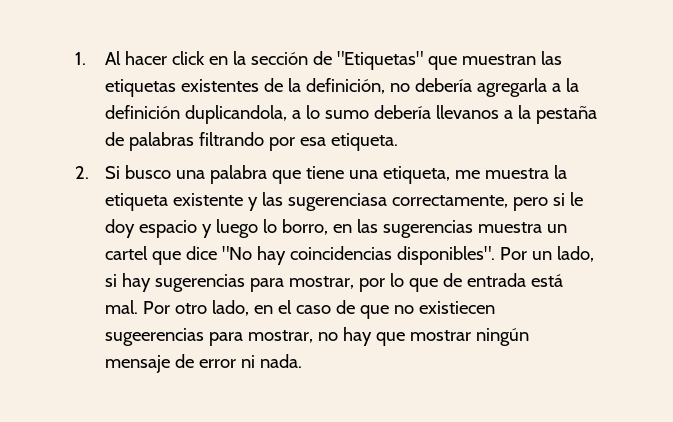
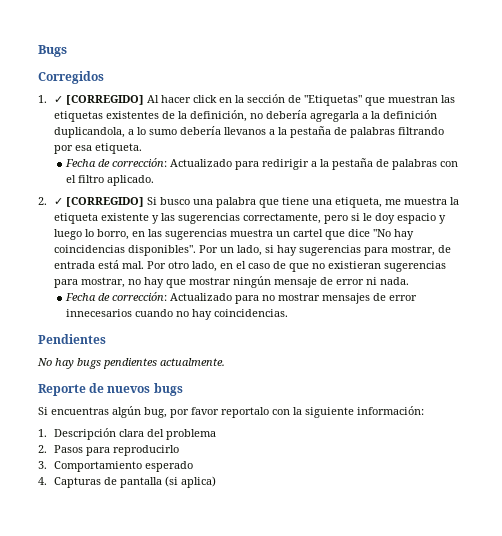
- 1. Al hacer click en la sección de "Etiquetas" que muestran las etiquetas existentes de la definición, no debería agregarla a la definición duplicandola, a lo sumo debería llevanos a la pestaña de palabras filtrando por esa etiqueta.
+ Bugs
+ Corregidos
+ 1. ✓ [CORREGIDO] Al hacer click en la sección de "Etiquetas" que muestran las etiquetas existentes de la definición, no debería agregarla a la definición duplicandola, a lo sumo debería llevanos a la pestaña de palabras filtrando por esa etiqueta.
- 2. Si busco una palabra que tiene una etiqueta, me muestra la etiqueta existente y las sugerenciasa correctamente, pero si le doy espacio y luego lo borro, en las sugerencias muestra un cartel que dice "No hay coincidencias disponibles".
+ Fecha de corrección: Actualizado para redirigir a la pestaña de palabras con el filtro aplicado.
+ 2. ✓ [CORREGIDO] Si busco una palabra que tiene una etiqueta, me muestra la etiqueta existente y las sugerencias correctamente, pero si le doy espacio y luego lo borro, en las sugerencias muestra un cartel que dice "No hay coincidencias disponibles".
- Por un lado, si hay sugerencias para mostrar, por lo que de entrada está mal.
+ Por un lado, si hay sugerencias para mostrar, de entrada está mal.
- Por otro lado, en el caso de que no existiecen sugeerencias para mostrar, no hay que mostrar ningún mensaje de error ni nada.
+ Por otro lado, en el caso de que no existieran sugerencias para mostrar, no hay que mostrar ningún mensaje de error ni nada.
+ Fecha de corrección: Actualizado para no mostrar mensajes de error innecesarios cuando no hay coincidencias.
+ Pendientes
+ No hay bugs pendientes actualmente.
+ Reporte de nuevos bugs
+ Si encuentras algún bug, por favor reportalo con la siguiente información:
+ 1. Descripción clara del problema
+ 2. Pasos para reproducirlo
+ 3. Comportamiento esperado
+ 4. Capturas de pantalla (si aplica)

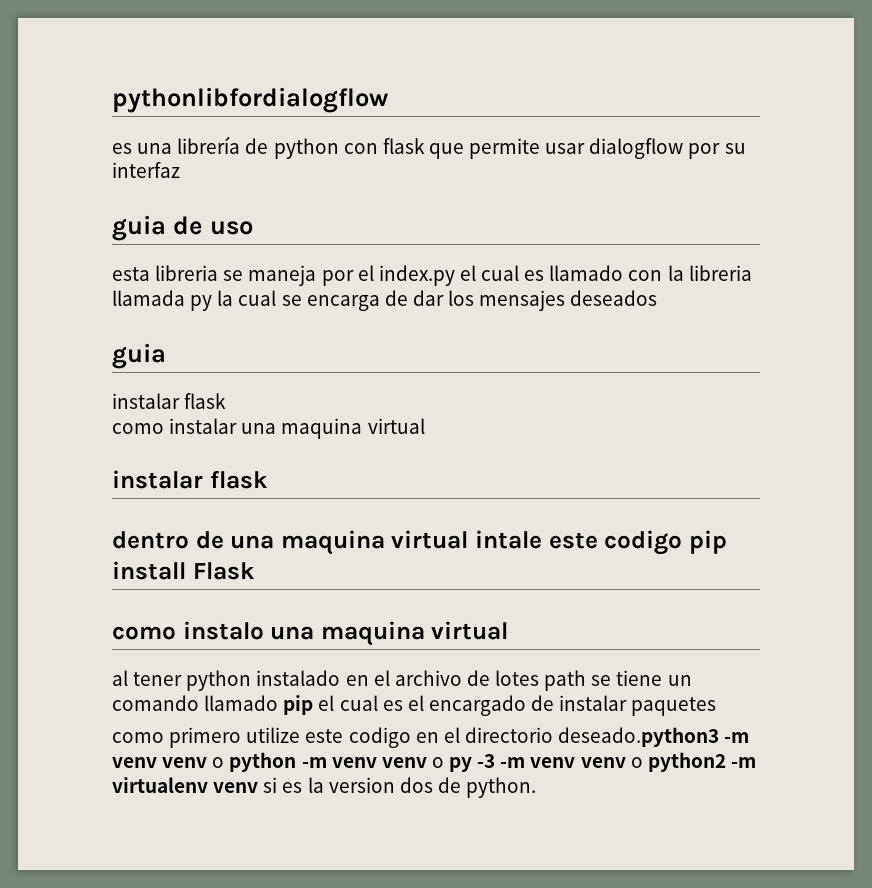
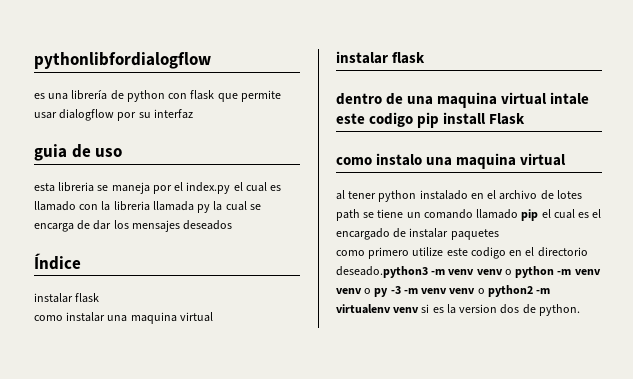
  esta libreria se maneja por el index.py el cual es llamado con la libreria llamada py la cual se encarga de dar los mensajes deseados
- guia
+ Índice

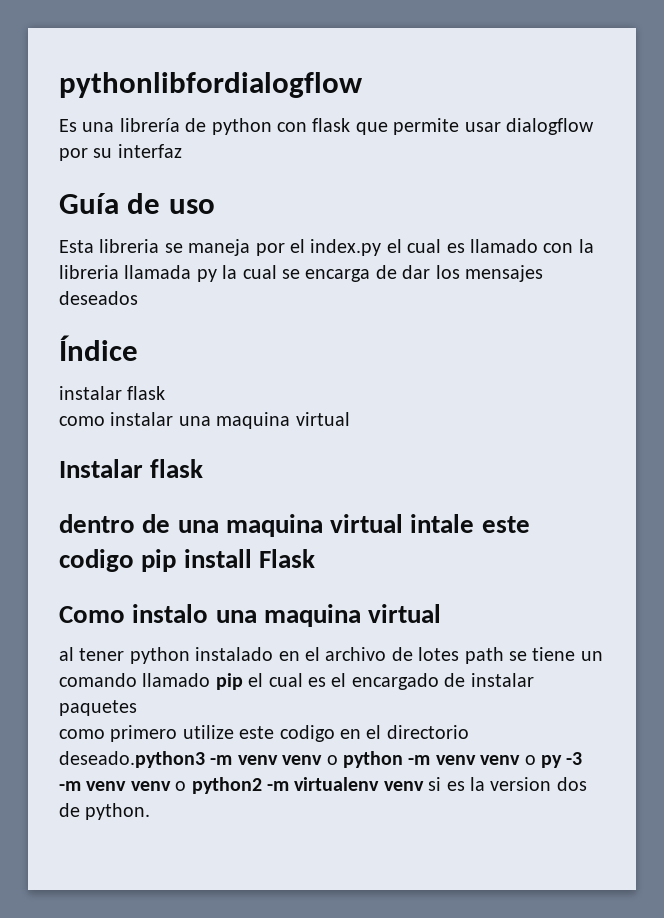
- es una librería de python con flask que permite usar dialogflow por su interfaz
+ Es una librería de python con flask que permite usar dialogflow por su interfaz
- guia de uso
+ Guía de uso
- esta libreria se maneja por el index.py el cual es llamado con la libreria llamada py la cual se encarga de dar los mensajes deseados
+ Esta libreria se maneja por el index.py el cual es llamado con la libreria llamada py la cual se encarga de dar los mensajes deseados
  como instalar una maquina virtual
- instalar flask
+ Instalar flask
- como instalo una maquina virtual
+ Como instalo una maquina virtual

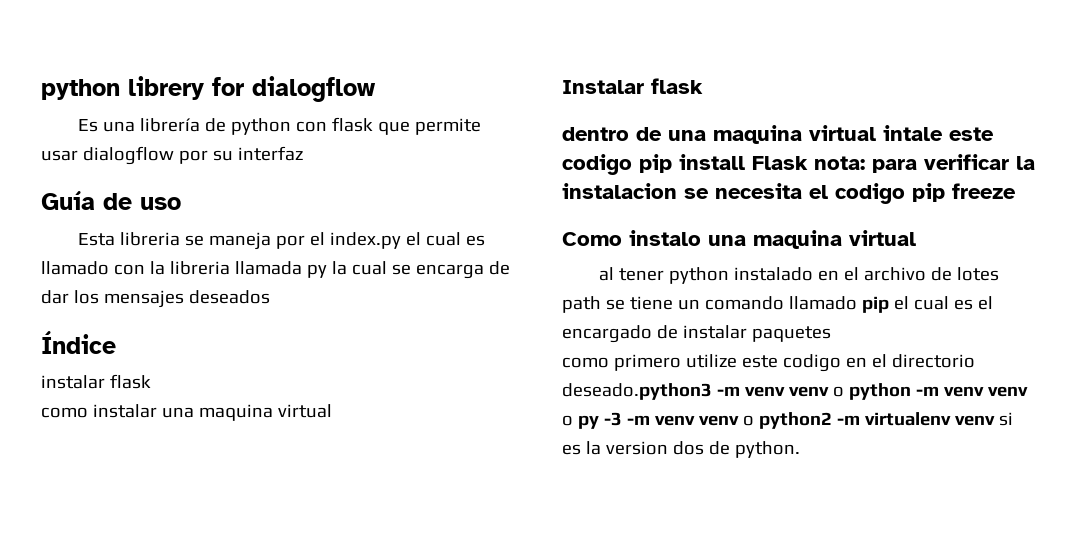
- pythonlibfordialogflow
+ python librery for dialogflow
- dentro de una maquina virtual intale este codigo pip install Flask
+ dentro de una maquina virtual intale este codigo pip install Flask nota: para verificar la instalacion se necesita el codigo pip freeze

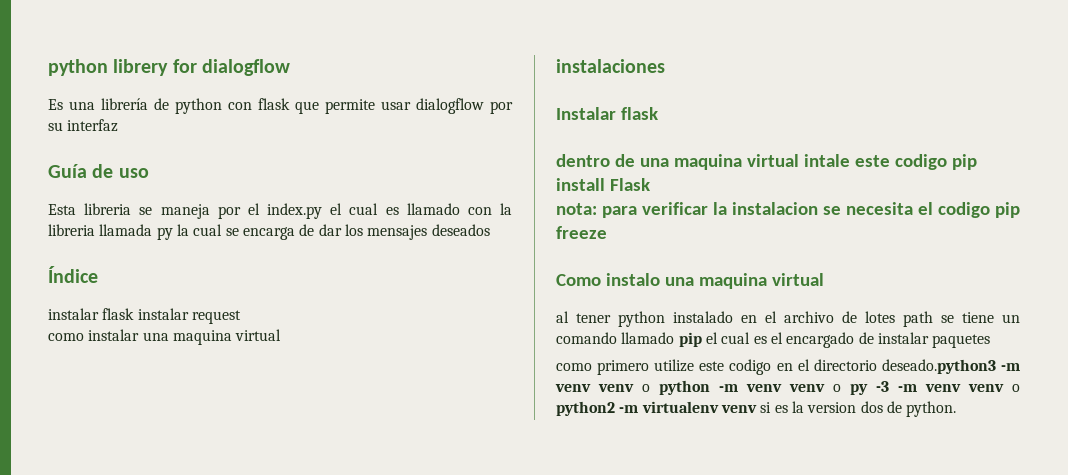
- instalar flask
+ instalar flask instalar request
+ instalaciones
- dentro de una maquina virtual intale este codigo pip install Flask nota: para verificar la instalacion se necesita el codigo pip freeze
+ dentro de una maquina virtual intale este codigo pip install Flask
+ nota: para verificar la instalacion se necesita el codigo pip freeze

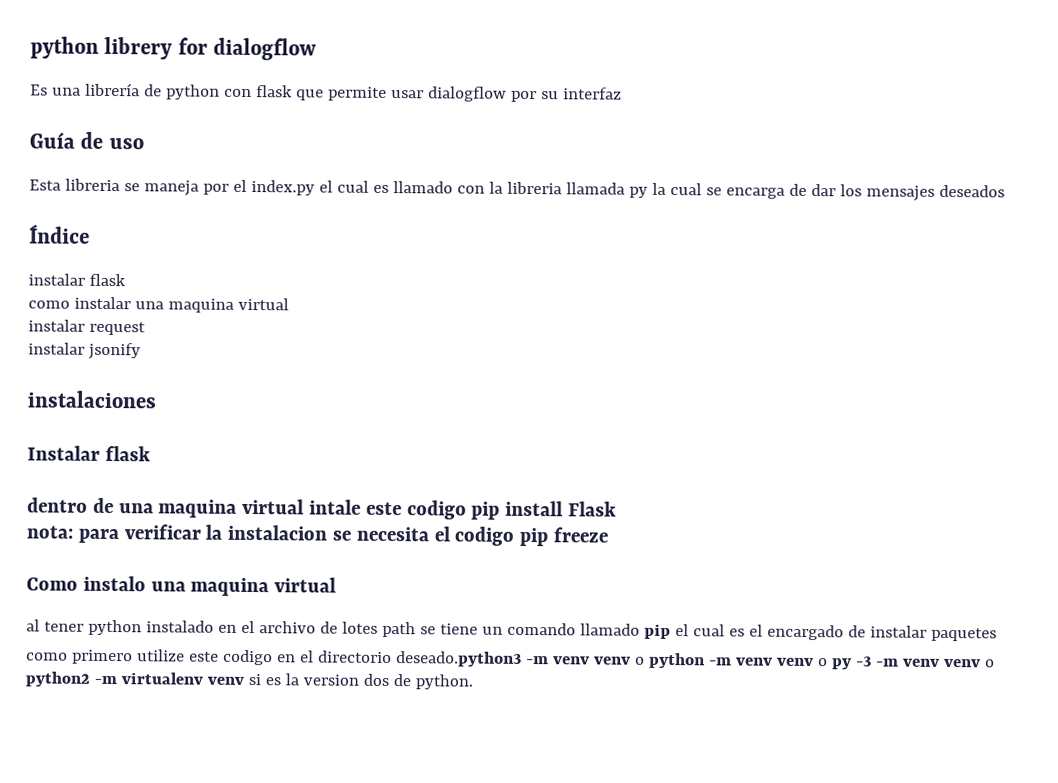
- instalar flask instalar request
+ instalar flask
+ instalar request
+ instalar jsonify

++++++++++++++++++++

* [What needs to be done] In the records above, find the line with "que no existieran". Print exactly from there through the line with "- esta libreria", minus the pictures.

* [Task result]
+ Por otro lado, en el caso de que no existieran sugerencias para mostrar, no hay que mostrar ningún mensaje de error ni nada.
+ Fecha de corrección: Actualizado para no mostrar mensajes de error innecesarios cuando no hay coincidencias.
+ Pendientes
+ No hay bugs pendientes actualmente.
+ Reporte de nuevos bugs
+ Si encuentras algún bug, por favor reportalo con la siguiente información:
+ 1. Descripción clara del problema
+ 2. Pasos para reproducirlo
+ 3. Comportamiento esperado
+ 4. Capturas de pantalla (si aplica)

  esta libreria se maneja por el index.py el cual es llamado con la libreria llamada py la cual se encarga de dar los mensajes deseados
- guia
+ Índice

- es una librería de python con flask que permite usar dialogflow por su interfaz
+ Es una librería de python con flask que permite usar dialogflow por su interfaz
- guia de uso
+ Guía de uso
- esta libreria se maneja por el index.py el cual es llamado con la libreria llamada py la cual se encarga de dar los mensajes deseados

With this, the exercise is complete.